Content starts

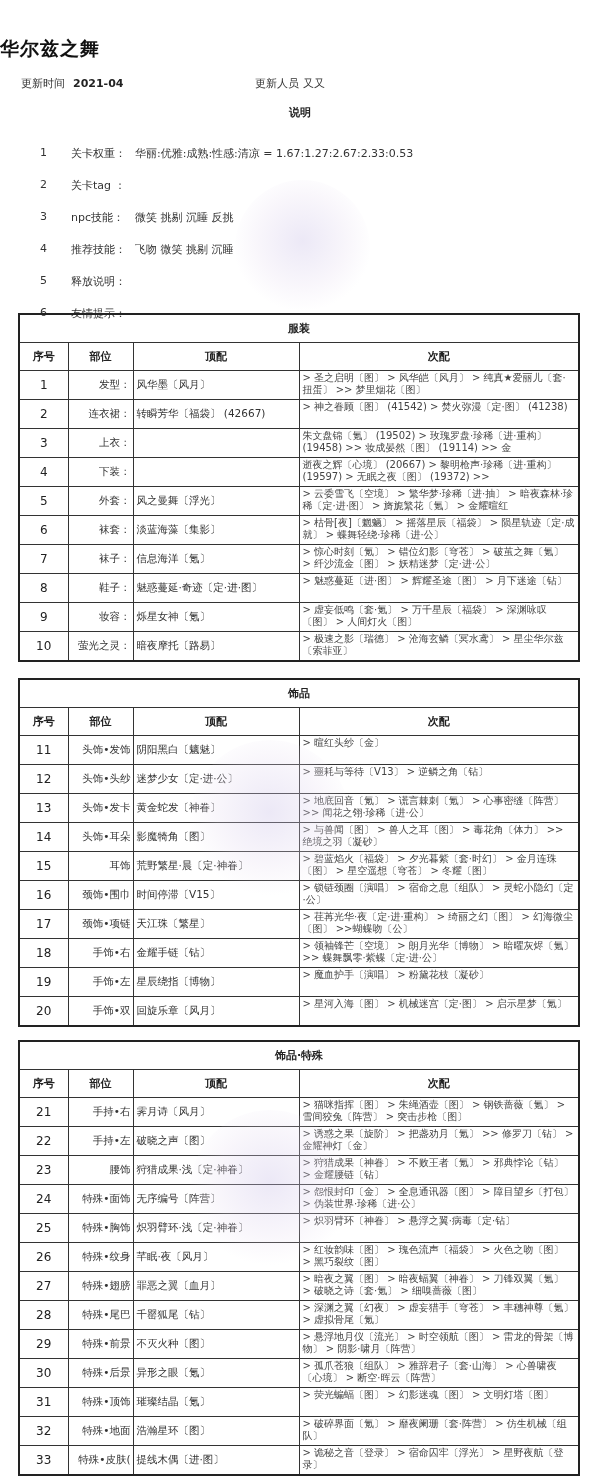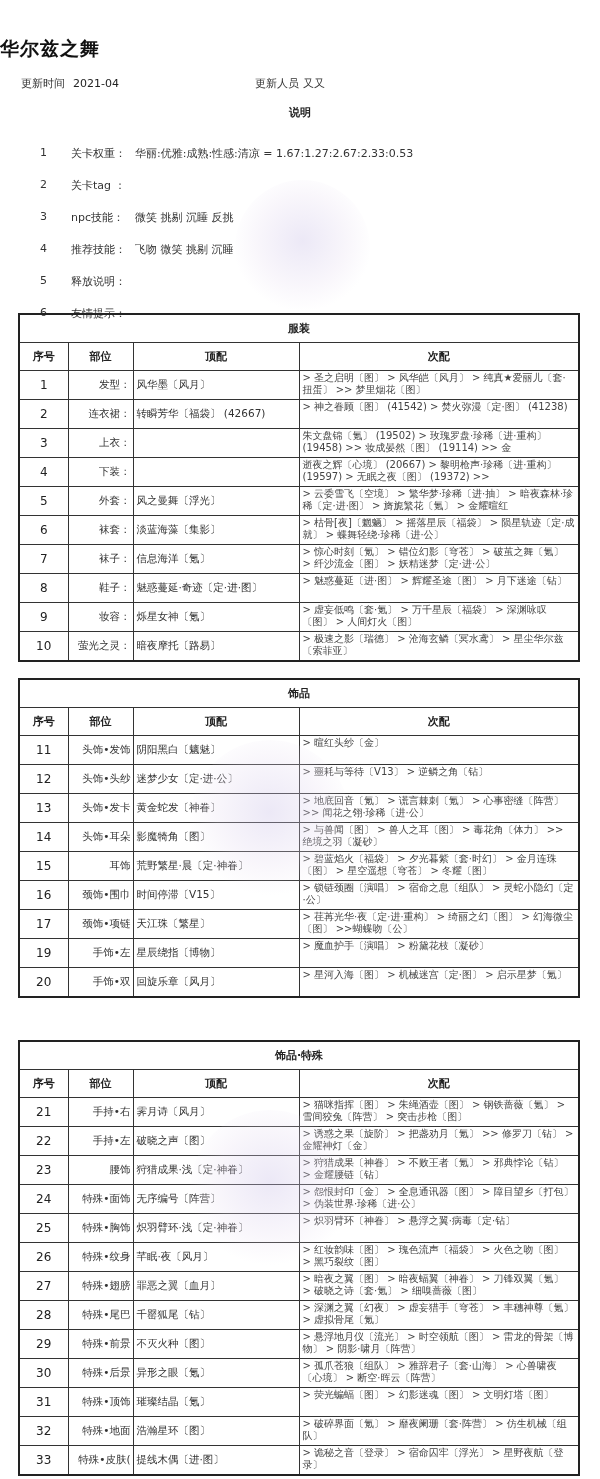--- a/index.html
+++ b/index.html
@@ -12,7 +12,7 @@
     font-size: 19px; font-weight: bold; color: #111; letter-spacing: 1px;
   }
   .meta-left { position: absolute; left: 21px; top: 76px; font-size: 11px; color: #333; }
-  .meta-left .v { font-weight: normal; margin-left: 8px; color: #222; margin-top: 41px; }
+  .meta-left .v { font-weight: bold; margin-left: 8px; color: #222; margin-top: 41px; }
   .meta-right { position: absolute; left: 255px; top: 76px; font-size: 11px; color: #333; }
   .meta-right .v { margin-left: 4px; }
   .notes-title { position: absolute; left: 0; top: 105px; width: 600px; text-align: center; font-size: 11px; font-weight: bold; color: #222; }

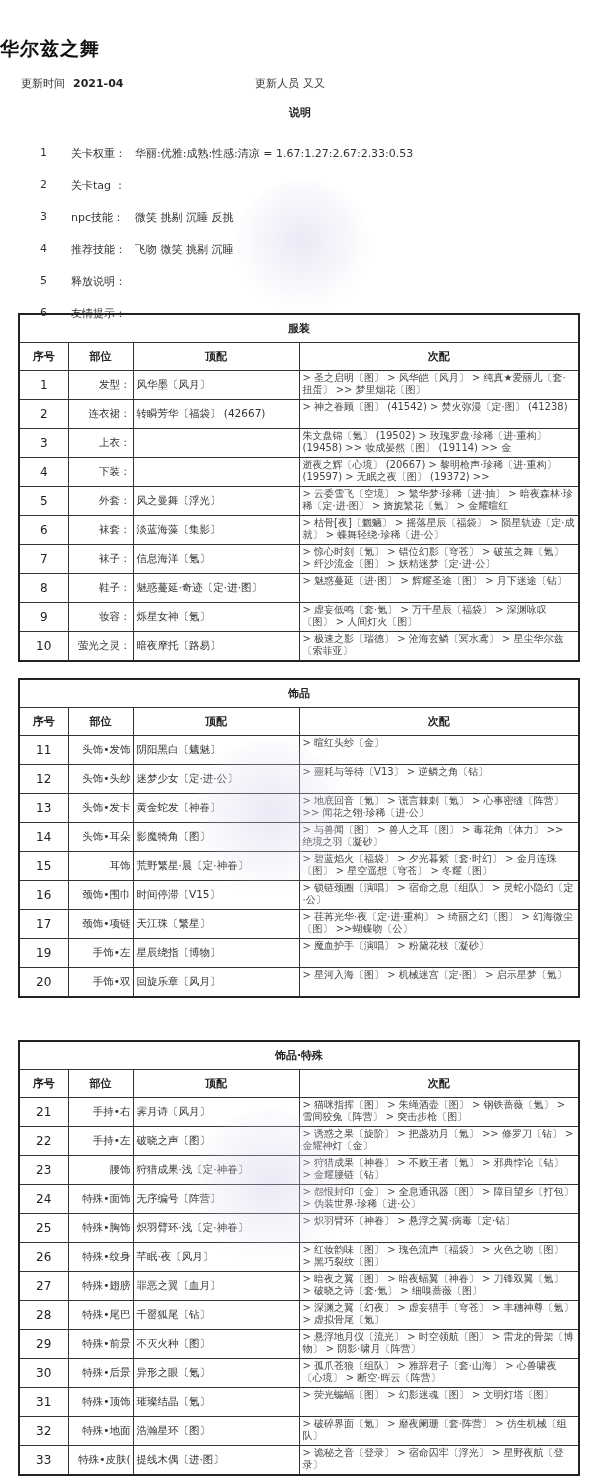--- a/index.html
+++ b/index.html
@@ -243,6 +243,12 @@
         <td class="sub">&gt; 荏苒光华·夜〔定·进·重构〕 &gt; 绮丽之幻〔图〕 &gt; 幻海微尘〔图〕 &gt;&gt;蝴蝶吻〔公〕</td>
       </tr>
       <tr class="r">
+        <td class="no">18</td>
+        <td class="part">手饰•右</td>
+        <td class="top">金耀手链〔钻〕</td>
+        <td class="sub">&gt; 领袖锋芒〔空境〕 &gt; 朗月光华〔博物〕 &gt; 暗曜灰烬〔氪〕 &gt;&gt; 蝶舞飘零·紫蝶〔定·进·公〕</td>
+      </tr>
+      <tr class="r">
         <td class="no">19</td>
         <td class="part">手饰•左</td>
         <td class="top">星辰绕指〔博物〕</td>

Content ends

What you need to do: The answer must consist solely of the lines from the first line of the records through the line containing "absolute; left: 21px;", reproduced exactly and without the pictures.

Task solution:
--- a/index.html
+++ b/index.html
@@ -12,7 +12,7 @@
     font-size: 19px; font-weight: bold; color: #111; letter-spacing: 1px;
   }
   .meta-left { position: absolute; left: 21px; top: 76px; font-size: 11px; color: #333; }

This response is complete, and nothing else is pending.